In a large mixing bowl, beat the softened butter and sugar until light and fluffy.
Crumble the marzipan into small pieces and add it to the bowl.
Beat until the marzipan mostly blends in and the mixture looks very creamy.
Add the eggs one at a time, beating well after each addition.
Beat in the vanilla extract and almond extract until the batter looks smooth and thick.
In a separate bowl, whisk together the almond flour, all-purpose flour, baking powder, and salt.
Add half of the dry ingredients to the wet mixture and mix on low just until combined.
Pour in the milk and mix again, then add the remaining dry ingredients and mix just until no streaks remain.
Scrape the bowl and fold the batter gently with a spatula to even out the texture.
Spread the batter evenly into the prepared pan and smooth the top with a spatula.

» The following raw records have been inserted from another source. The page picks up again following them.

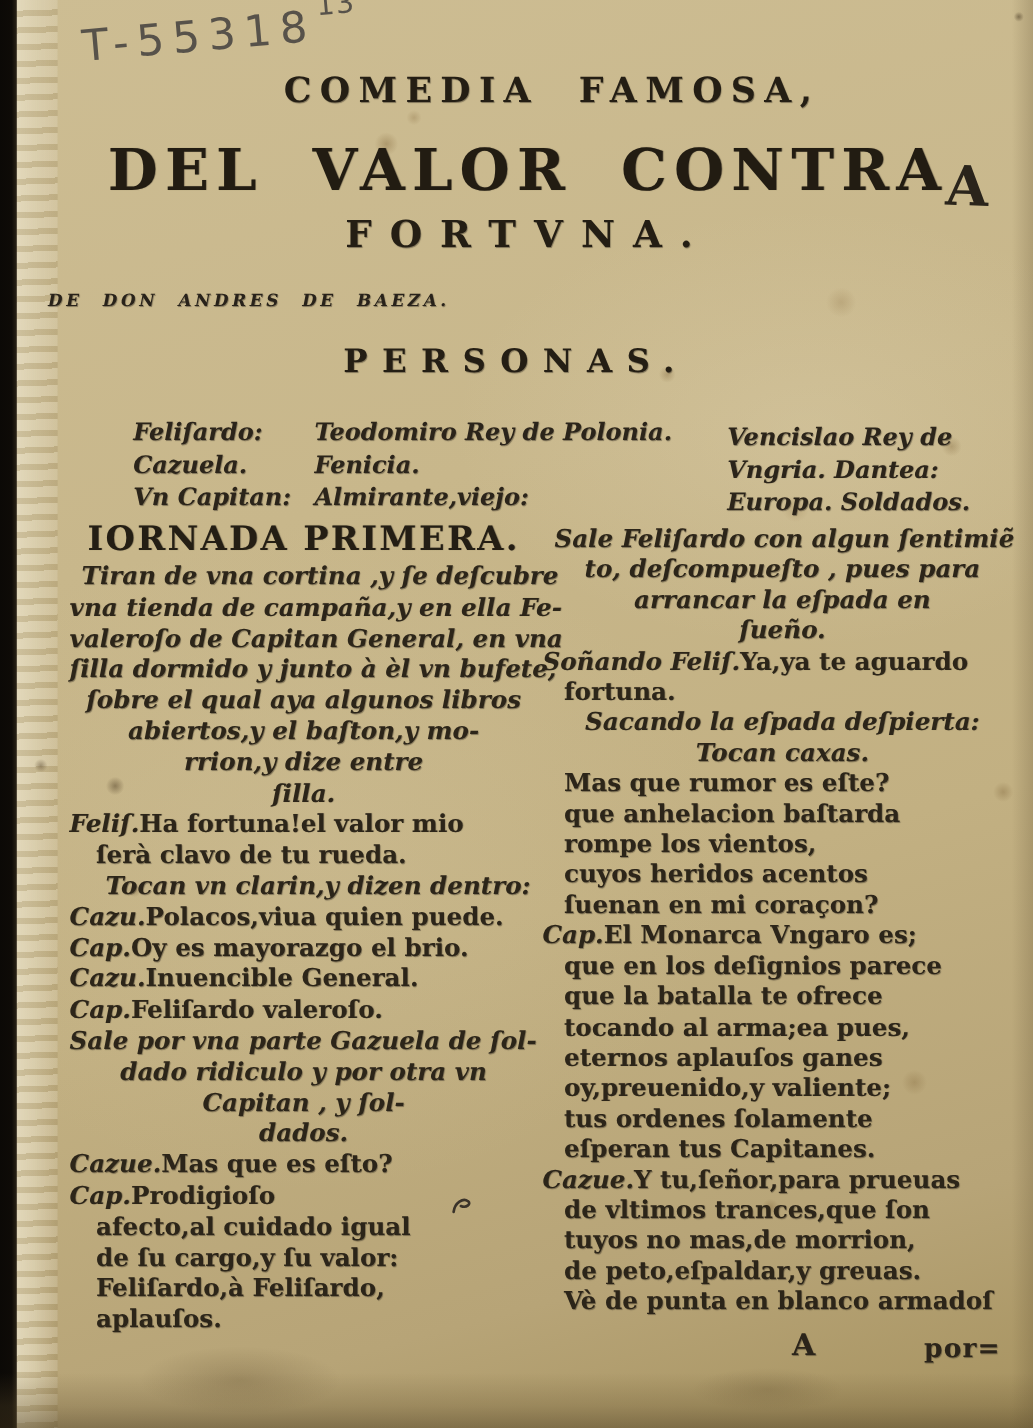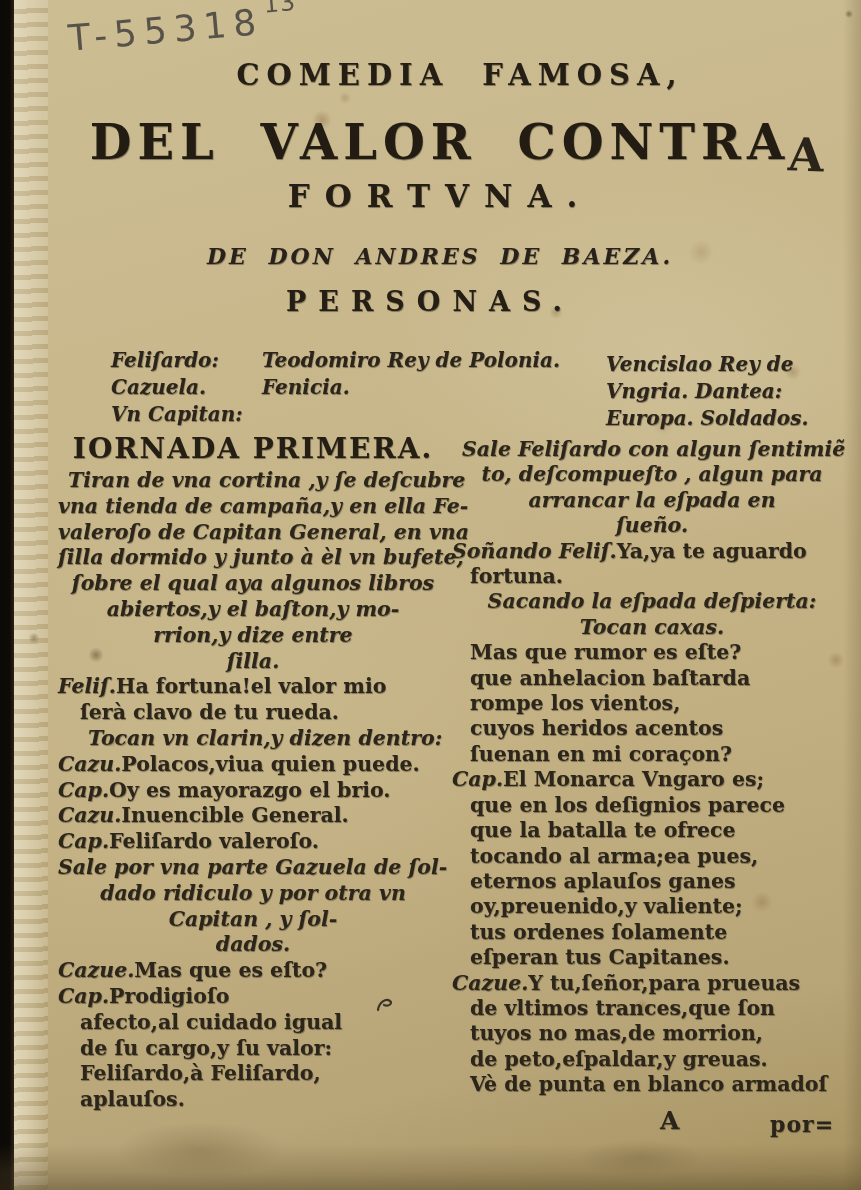"DE DON ANDRES DE BAEZA." .author { font-size: 22px -> 14px; text-align: center -> none }
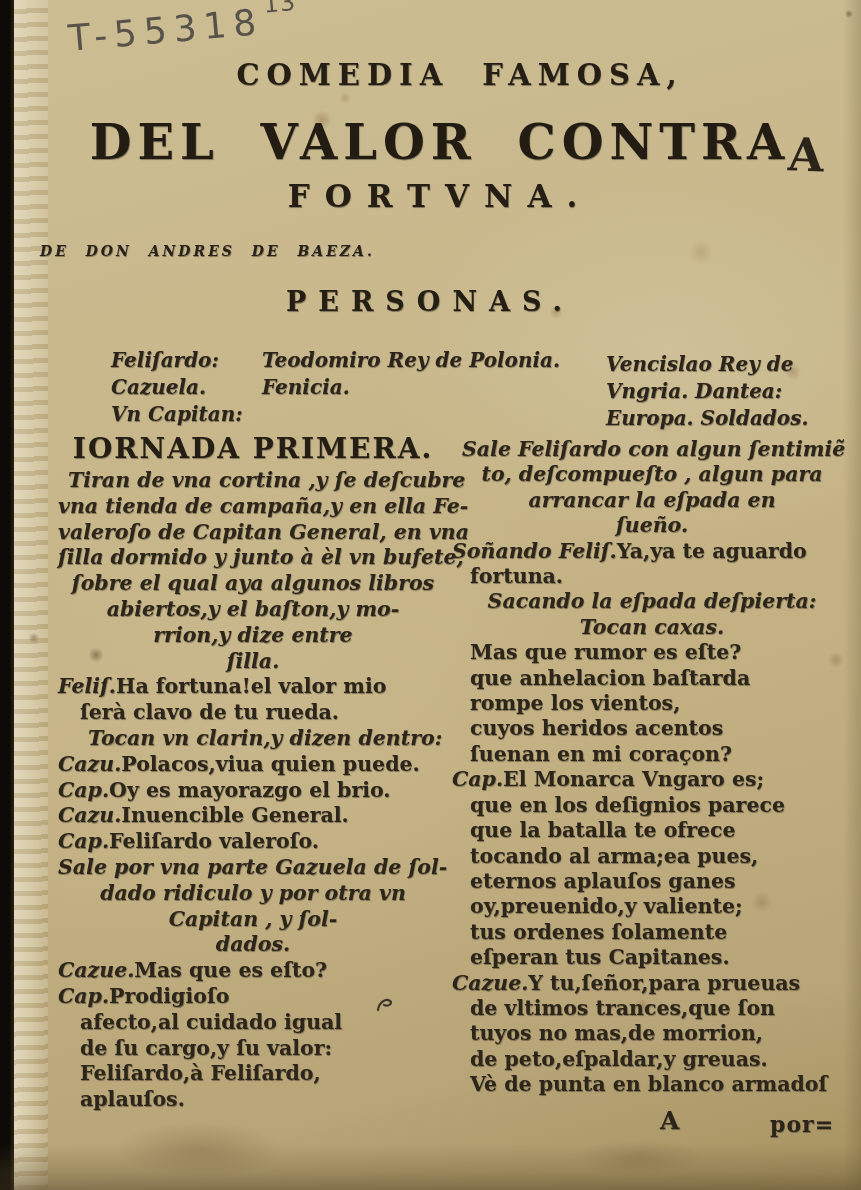"Almirante,viejo:" div { html: none -> <div>Almirante,viejo:</div> }
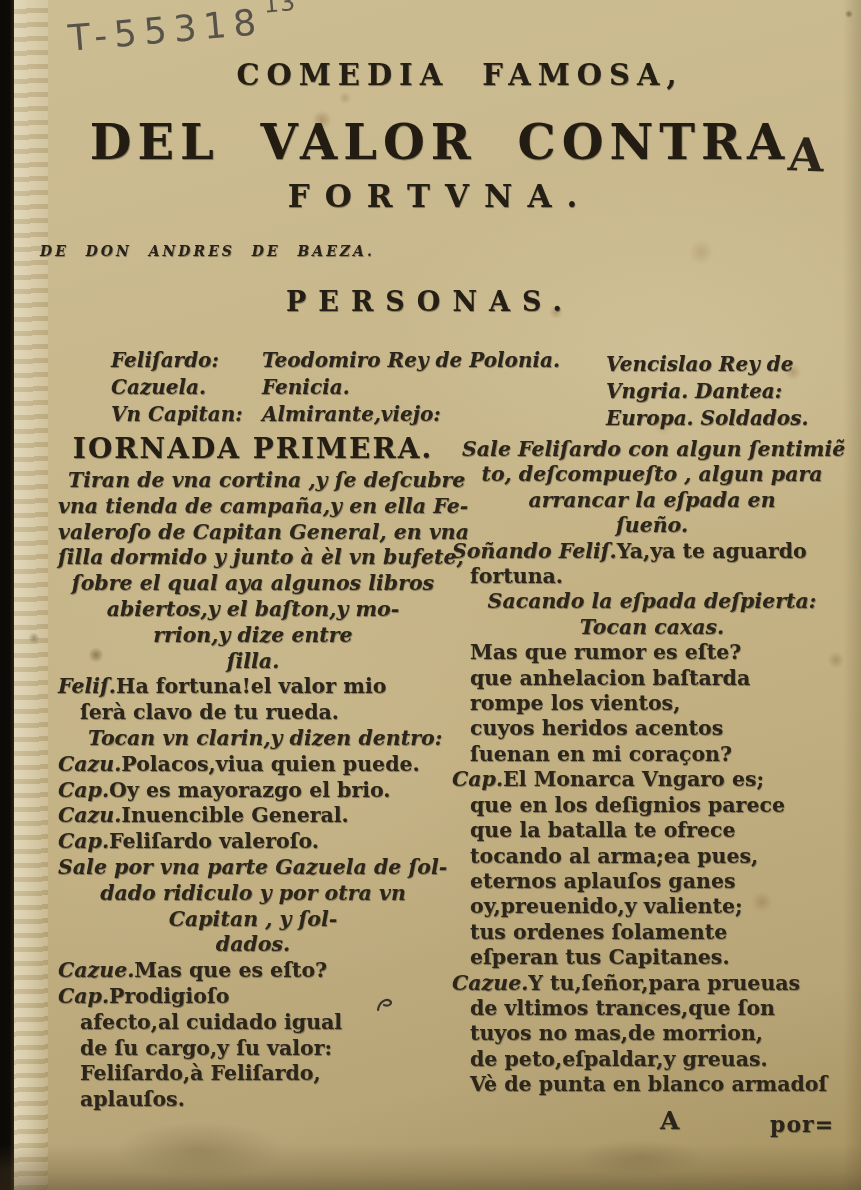"to, deſcompueſto , algun para" div.line { text: algun -> pues }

Bake for 20 to 25 minutes, until the top is just set but still fairly pale in color.
If the edges brown too quickly, tent the cake loosely with foil during the last few minutes.
While the cake bakes, stir together the melted butter, sugar, and sliced almonds in a small bowl.

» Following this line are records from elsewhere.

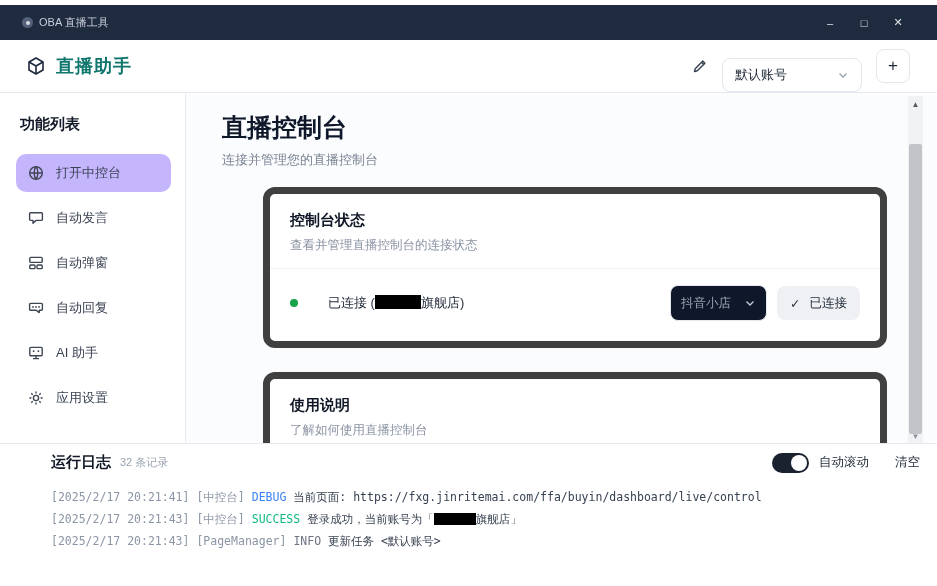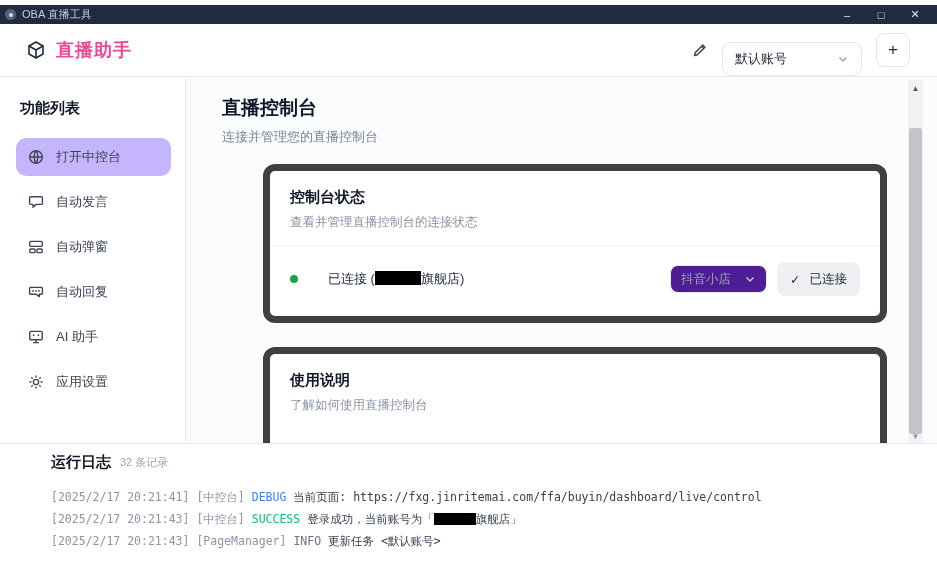"OBA 直播工具" .titlebar { height: 19px -> 35px; padding: 0 5px -> 0 22px }
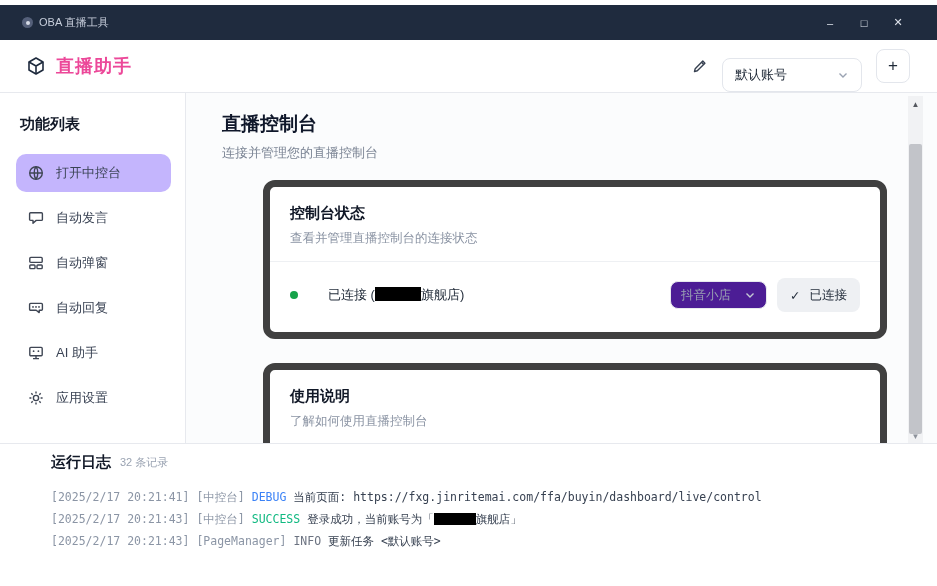"直播助手" .app-title { color: #ec4899 -> #0f766e }
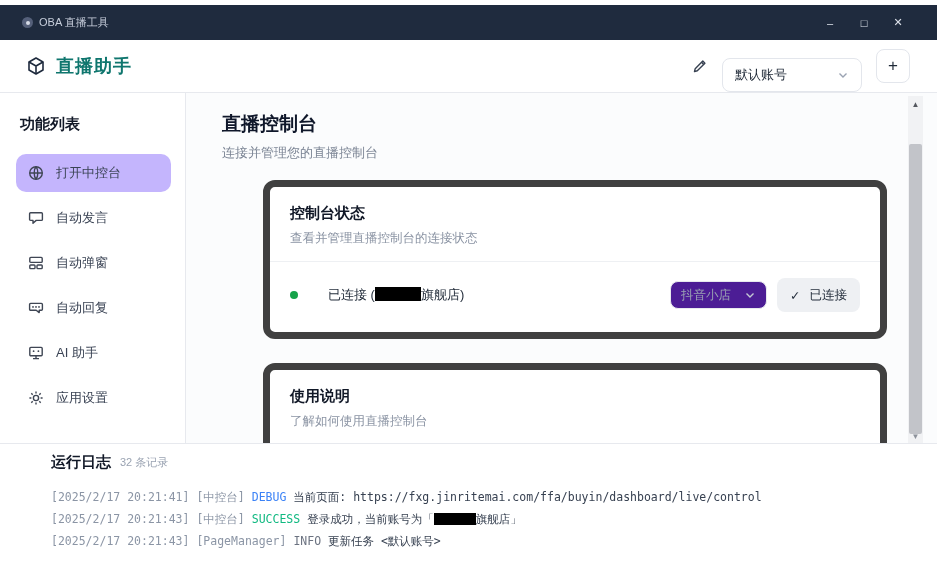"直播控制台" .main-title { font-size: 19px -> 25px }
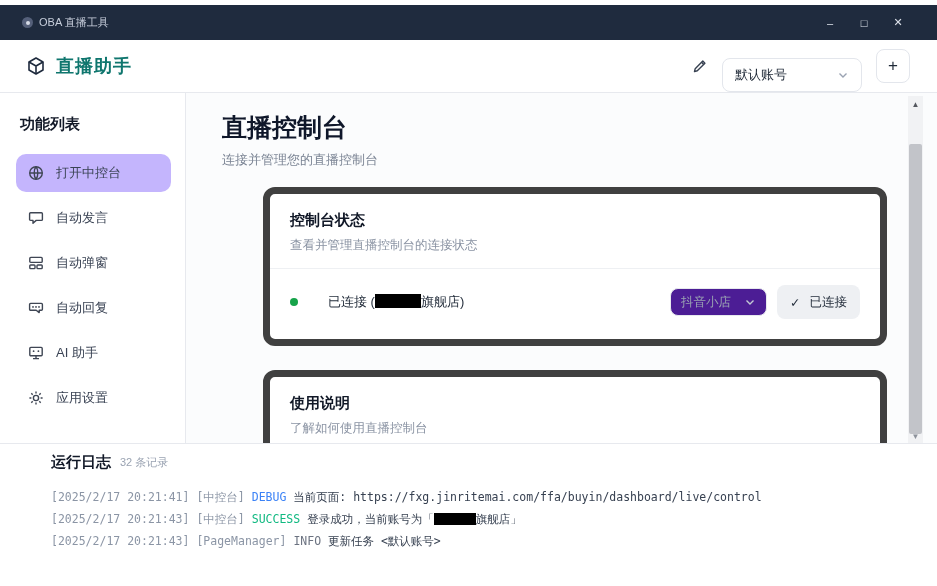"抖音小店" .platform-select { background: #4c1d95 -> #0f172a; height: 28px -> 36px }
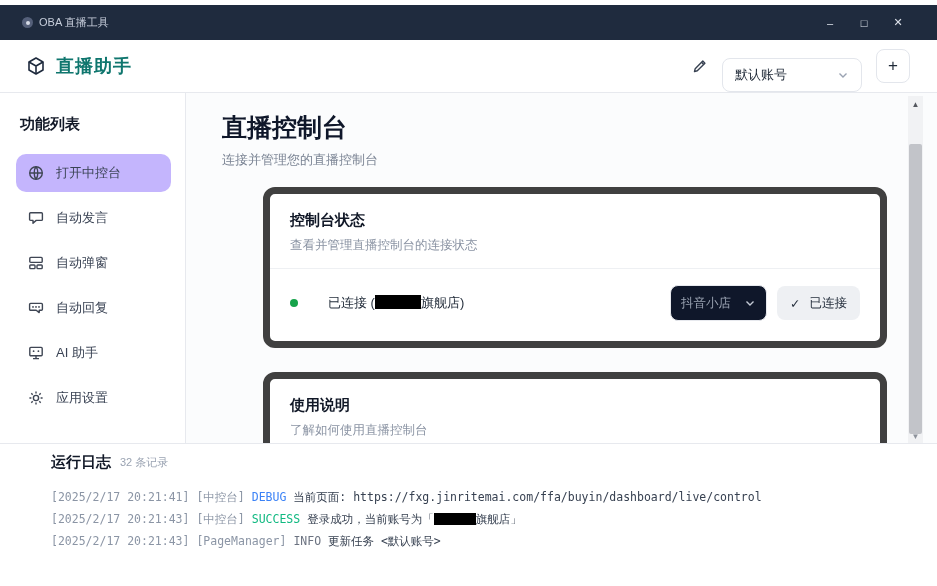"自动滚动" div.log-head-right { html: none -> <div> <div> <div></div> </div> <span>自动滚动</span> <span>清空</span> </div> }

The mixture should look glossy and thick, with the almonds well coated.
Carefully remove the cake from the oven and gently spoon the almond mixture evenly over the surface.
Return the pan to the oven and bake 10 to 12 more minutes, until the topping is deep golden and bubbling.
If needed, broil on low for 1 to 2 minutes, watching constantly so the nuts do not burn.
Let the cake cool in the pan for at least 20 minutes so the topping can firm up.
Run a thin knife around the edge, then remove the cake and transfer it to a serving plate.
Slice with a sharp knife and serve slightly warm or at room temperature.
| Energy | 542 | kcal |
|---|---|---|
| Protein | 9 | g |
| Total Fat | 42 | g |
| Carbohydrates | 33 | g |
| Dietary Fiber | 4 | g |
* Approximate, per serving.
Data source: USDA FoodData Central.
This almond frangipane cake shines alongside fresh berries, poached pears, or a scoop of vanilla bean ice cream.
For a citrusy twist, add finely grated orange zest to the batter or finish slices with a squeeze of lemon.
I also love serving thin wedges with strong coffee or black tea, which balances the sweet, buttery almond richness.